With over 50 million monthly unique visitors and over 255 million monthly visits, and 11 million registered users, it's practically ubiquitous — and lucrative, with the company claiming an annualized revenue run rate of $80 million, a measure of how much revenue it projects to generate in the next 12 months if current conditions hold.

What many people don't know is that Stack Overflow also has paid, premium products, like Teams, Talents, or Ads, meant for corporate buyers. Chandrasekar says that it's his immediate ambition to spread the word on that front — taking the success of the main site, and using it to build out its revenue-generating business products.

"The exciting part is that I feel like it's a diamond in the rough. We're only scratching the potential of the company," Chandrasekar told Business Insider. "There are only a few companies that are able to bring that level of the community together. It's clearly very prevalent."

Stack Overflow announced Chandrasekar as its new CEO on September 24th, six months after co-founder Joel Spolsky announced he was stepping down from the role and looking for a replacement. Spolsky remains on board as chairman.

With Stack Overflow so firmly established, Chandrasekar says that the company has already solved some of the hard parts with its renewed focus on its business products — the brand is well known, and users already love it. To Chandrasekar, it's the key to not only growing the company, but making its revenue more predictable.

"It's not any other company trying to make its way," Chandrasekar said. "It already has high impact. There's a tremendous amount of growth possibility."

The company has raised a total of $70 million to date, according to PitchBook, from investors including Andreessen Horowitz, Spark Capital, and Bezos Expeditions (Amazon CEO Jeff Bezos' investment fund). To fuel its grand ambitions, Chandrasekar says that Stack Overflow will likely raise another round of funding next year.

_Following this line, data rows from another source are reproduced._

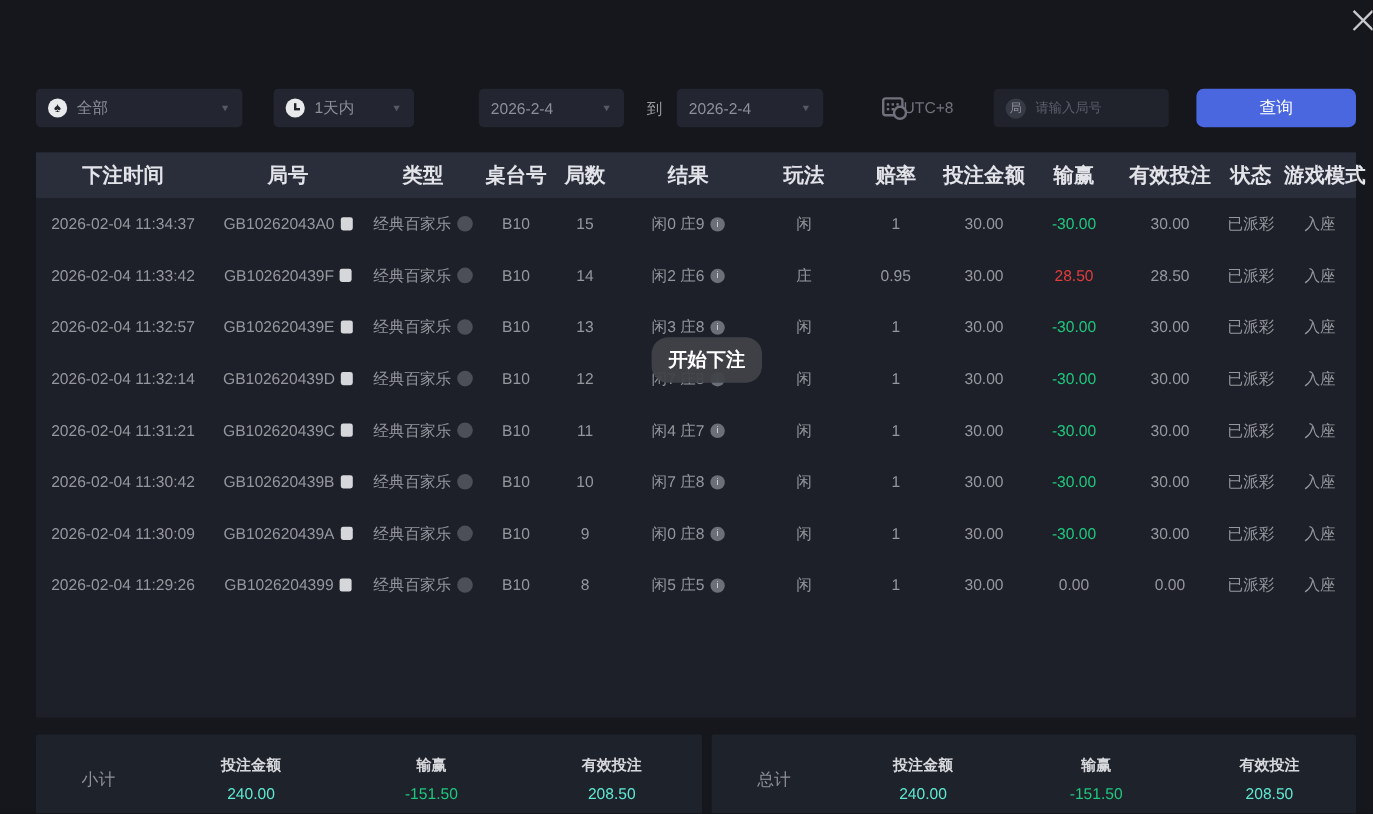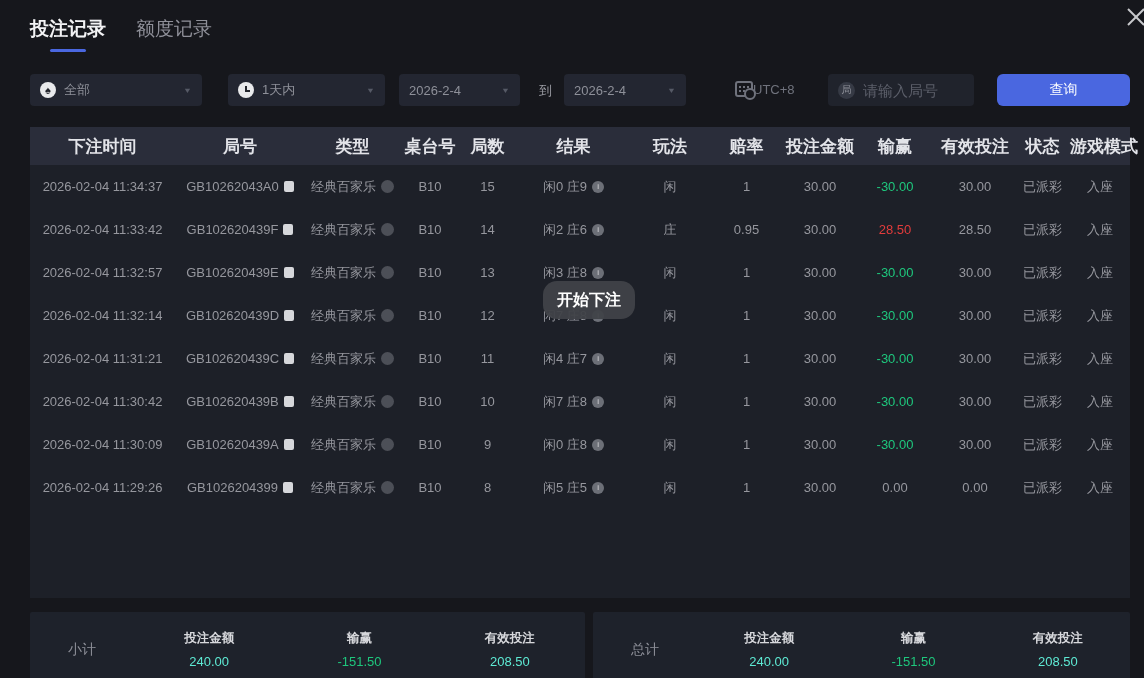--- a/index.html
+++ b/index.html
@@ -19,41 +19,41 @@
   .close-btn { position:absolute; top:2px; left:1121px; width:30px; height:30px; cursor:pointer; }
   
   .filter-row { position:absolute; top:74px; left:0; width:100%; height:32px; }
   .dd, .search-box {
     position:absolute; top:0; height:32px; background:#232631; border-radius:4px;
     display:flex; align-items:center; padding:0 10px; gap:8px;
     font-size:13px; color:#8e9099; cursor:pointer;
   }
   .dd .chev { position:absolute; right:10px; font-size:9px; color:#565a66; transform:scaleY(.85); }
   .dd-game { left:30px;  width:172px; }
-  .dd-range{ left:228px; width:157px; }
+  .dd-range{ left:228px; width:117px; }
   .dd-from { left:399px; width:121px; }
   .dd-to   { left:564px; width:122px; }
   .to-label{ position:absolute; left:539px; top:8px; font-size:13px; color:#9b9ca3; }
   .circle-white { width:16px; height:16px; border-radius:50%; background:#e9eaec; color:#23252c;
     display:inline-flex; align-items:center; justify-content:center; font-size:11px; line-height:1; flex:none; }
   .clock-ic { position:relative; width:16px; height:16px; border-radius:50%; background:#e9eaec; flex:none; }
   .clock-ic::before { content:""; position:absolute; left:7px; top:3.5px; width:2px; height:5px; background:#23252c; }
   .clock-ic::after  { content:""; position:absolute; left:7px; top:7.5px; width:5px; height:2px; background:#23252c; }
   .utc-wrap { position:absolute; left:735px; top:7px; display:flex; align-items:center; 
     font-size:13px; color:#70737d; }
   .cal-ic { position:relative; width:18px; height:16px; border:2px solid #6f727c; border-radius:3px; flex:none; }
   .cal-ic::before { content:""; position:absolute; left:2px; top:3px; width:2px; height:2px; background:#6f727c;
     box-shadow:4px 0 #6f727c, 8px 0 #6f727c, 0 4px #6f727c, 4px 4px #6f727c, 8px 4px #6f727c; }
   .cal-ic::after { content:""; position:absolute; right:-5px; bottom:-5px; width:8px; height:8px;
     border-radius:50%; background:#16171c; border:2px solid #6f727c; }
   .search-box { left:828px; width:146px; cursor:text; background:#20232c; }
   .round-ic { width:17px; height:17px; border-radius:50%; background:#363a45; color:#8e9099;
     display:inline-flex; align-items:center; justify-content:center; font-size:10px; flex:none; }
   .search-box input { background:transparent; border:none; outline:none; width:100%;
-    font-size:15px; color:#8b5cf6; font-family:inherit; }
+    font-size:11px; color:#8b5cf6; font-family:inherit; }
   .search-box input::placeholder { color:#5c5f6a; }
   .query-btn { position:absolute; left:997px; top:0; width:133px; height:32px;
     background:var(--accent,#4a67e0); border:none; border-radius:6px; color:#fff;
     font-size:14px; cursor:pointer; font-family:inherit; }
   
   .table { position:absolute; left:30px; top:127px; width:1100px; height:471px; background:#1d2028; }
   .tr-grid { display:grid; grid-template-columns:145px 130px 95px 60px 55px 117px 76px 77px 70px 80px 80px 55px 60px; }
   .thead { height:38px; background:#2a2d3a; align-items:center; }
   .thead .th { text-align:center; font-size:17px; font-weight:bold; color:#e3e4e9; white-space:nowrap; }
   .tr { height:43px; align-items:center; }
@@ -78,29 +78,20 @@
   .panel-col { flex:1; text-align:center; }
   .panel-col .lbl { color:#d7d8dc; font-size:12.5px; font-weight:bold; margin-bottom:7px; }
   .panel-col .val { font-size:13px; color:#5eead4; }
   .panel-col .val.green { color:var(--loss,#1ec77d); }
 </style>
 </head>
 <body>
 
 <div class="page">
 
-  <div class="tabs">
-    <div class="tab active">
-      <span>投注记录</span>
-      <div class="tab-underline"></div>
-    </div>
-    <div class="tab">
-      <span>额度记录</span>
-    </div>
-  </div>
 
   <div class="close-btn">
     <svg width="30" height="30" viewBox="0 0 30 30">
       <line x1="7" y1="7" x2="23" y2="23" stroke="#c8c9cc" stroke-width="2"></line>
       <line x1="23" y1="7" x2="7" y2="23" stroke="#c8c9cc" stroke-width="2"></line>
     </svg>
   </div>
 
   <div class="filter-row">
     <div class="dd dd-game">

"A lot of the growth that the company has generated so far, a lot of that work has been on the hard work and hustle of the team," Chandrasekar said. "That needs to be evolved into a lot more of a machine, a go-to-market engine that's predictable. You need an approach to product market fit."

'All my engineering teams were using it'

Chandrasekar's own roots in technology go back to childhood. He grew up in Bangalore, which is known as the Silicon Valley of India. He says he was always surrounded by developers, and he was introduced to computers early on.

When he was 17, Chandrasekar decided he wanted to study in another country. He ended up going to the University of Maine, moving from one of the largest cities in India to a town with a population of 10,000. He then worked in consulting before studying management at Harvard Business School and working on merger and acquisition deals at Barclays.

Directly before Stack Overflow, Chandrasekar spent seven years at Rackspace, a cloud computing company based in Texas, where he held several roles and led the group focusing on Amazon Web Services consulting services. During this time, he was first exposed to Stack Overflow, where his teams often used it.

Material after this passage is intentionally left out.